## Material for the task
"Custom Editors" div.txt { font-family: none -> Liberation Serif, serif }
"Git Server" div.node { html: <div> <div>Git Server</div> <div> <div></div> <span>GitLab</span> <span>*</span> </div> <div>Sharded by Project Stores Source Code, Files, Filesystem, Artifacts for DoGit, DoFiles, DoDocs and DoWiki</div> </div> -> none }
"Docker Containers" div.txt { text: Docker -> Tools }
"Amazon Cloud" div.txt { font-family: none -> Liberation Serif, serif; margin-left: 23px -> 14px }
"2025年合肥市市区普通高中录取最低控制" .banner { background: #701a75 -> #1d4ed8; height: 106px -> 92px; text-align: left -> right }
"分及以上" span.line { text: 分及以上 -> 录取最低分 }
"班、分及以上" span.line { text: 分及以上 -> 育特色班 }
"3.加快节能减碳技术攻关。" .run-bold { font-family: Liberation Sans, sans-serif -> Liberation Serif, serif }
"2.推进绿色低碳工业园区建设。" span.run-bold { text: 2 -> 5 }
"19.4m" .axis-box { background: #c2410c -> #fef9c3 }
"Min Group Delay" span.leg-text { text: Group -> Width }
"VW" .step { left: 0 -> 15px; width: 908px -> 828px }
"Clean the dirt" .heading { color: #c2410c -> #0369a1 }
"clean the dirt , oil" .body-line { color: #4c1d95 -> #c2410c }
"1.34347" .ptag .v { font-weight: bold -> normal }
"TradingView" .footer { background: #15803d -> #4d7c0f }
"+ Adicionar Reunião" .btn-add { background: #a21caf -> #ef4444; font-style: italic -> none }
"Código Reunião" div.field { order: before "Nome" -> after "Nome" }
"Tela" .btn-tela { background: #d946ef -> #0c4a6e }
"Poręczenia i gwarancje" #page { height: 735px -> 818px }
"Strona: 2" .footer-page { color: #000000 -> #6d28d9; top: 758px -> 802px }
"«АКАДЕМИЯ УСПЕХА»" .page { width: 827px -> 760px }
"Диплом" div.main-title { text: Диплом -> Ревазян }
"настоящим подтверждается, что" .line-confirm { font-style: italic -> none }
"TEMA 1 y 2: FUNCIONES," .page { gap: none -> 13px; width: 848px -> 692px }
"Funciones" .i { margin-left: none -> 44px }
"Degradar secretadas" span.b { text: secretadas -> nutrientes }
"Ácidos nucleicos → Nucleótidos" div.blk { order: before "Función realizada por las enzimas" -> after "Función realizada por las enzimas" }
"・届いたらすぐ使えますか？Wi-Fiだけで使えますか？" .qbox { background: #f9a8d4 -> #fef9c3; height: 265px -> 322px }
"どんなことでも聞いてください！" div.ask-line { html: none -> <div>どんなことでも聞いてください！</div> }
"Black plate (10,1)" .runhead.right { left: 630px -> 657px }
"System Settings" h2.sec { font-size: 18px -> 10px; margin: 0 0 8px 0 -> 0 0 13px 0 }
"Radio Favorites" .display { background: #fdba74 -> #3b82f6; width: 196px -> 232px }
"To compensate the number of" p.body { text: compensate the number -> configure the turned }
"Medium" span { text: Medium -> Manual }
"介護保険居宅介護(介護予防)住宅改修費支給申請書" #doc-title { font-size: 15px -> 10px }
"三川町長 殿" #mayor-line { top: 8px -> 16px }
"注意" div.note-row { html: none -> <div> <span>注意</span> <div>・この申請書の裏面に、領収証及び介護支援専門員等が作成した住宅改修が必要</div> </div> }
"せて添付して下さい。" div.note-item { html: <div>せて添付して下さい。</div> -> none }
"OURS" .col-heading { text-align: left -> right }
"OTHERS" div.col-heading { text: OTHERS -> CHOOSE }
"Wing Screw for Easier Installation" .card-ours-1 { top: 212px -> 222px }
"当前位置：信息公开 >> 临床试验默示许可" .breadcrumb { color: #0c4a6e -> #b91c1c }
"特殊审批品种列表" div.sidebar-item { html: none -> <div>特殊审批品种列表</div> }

## Problem to solve
From the line containing "font-size: 18px ->" to the last line of the listing, write everything out exactly. Nothing outside that stretch belongs.

## Written solution
"System Settings" h2.sec { font-size: 18px -> 10px; margin: 0 0 8px 0 -> 0 0 13px 0 }
"Radio Favorites" .display { background: #fdba74 -> #3b82f6; width: 196px -> 232px }
"To compensate the number of" p.body { text: compensate the number -> configure the turned }
"Medium" span { text: Medium -> Manual }
"介護保険居宅介護(介護予防)住宅改修費支給申請書" #doc-title { font-size: 15px -> 10px }
"三川町長 殿" #mayor-line { top: 8px -> 16px }
"注意" div.note-row { html: none -> <div> <span>注意</span> <div>・この申請書の裏面に、領収証及び介護支援専門員等が作成した住宅改修が必要</div> </div> }
"せて添付して下さい。" div.note-item { html: <div>せて添付して下さい。</div> -> none }
"OURS" .col-heading { text-align: left -> right }
"OTHERS" div.col-heading { text: OTHERS -> CHOOSE }
"Wing Screw for Easier Installation" .card-ours-1 { top: 212px -> 222px }
"当前位置：信息公开 >> 临床试验默示许可" .breadcrumb { color: #0c4a6e -> #b91c1c }
"特殊审批品种列表" div.sidebar-item { html: none -> <div>特殊审批品种列表</div> }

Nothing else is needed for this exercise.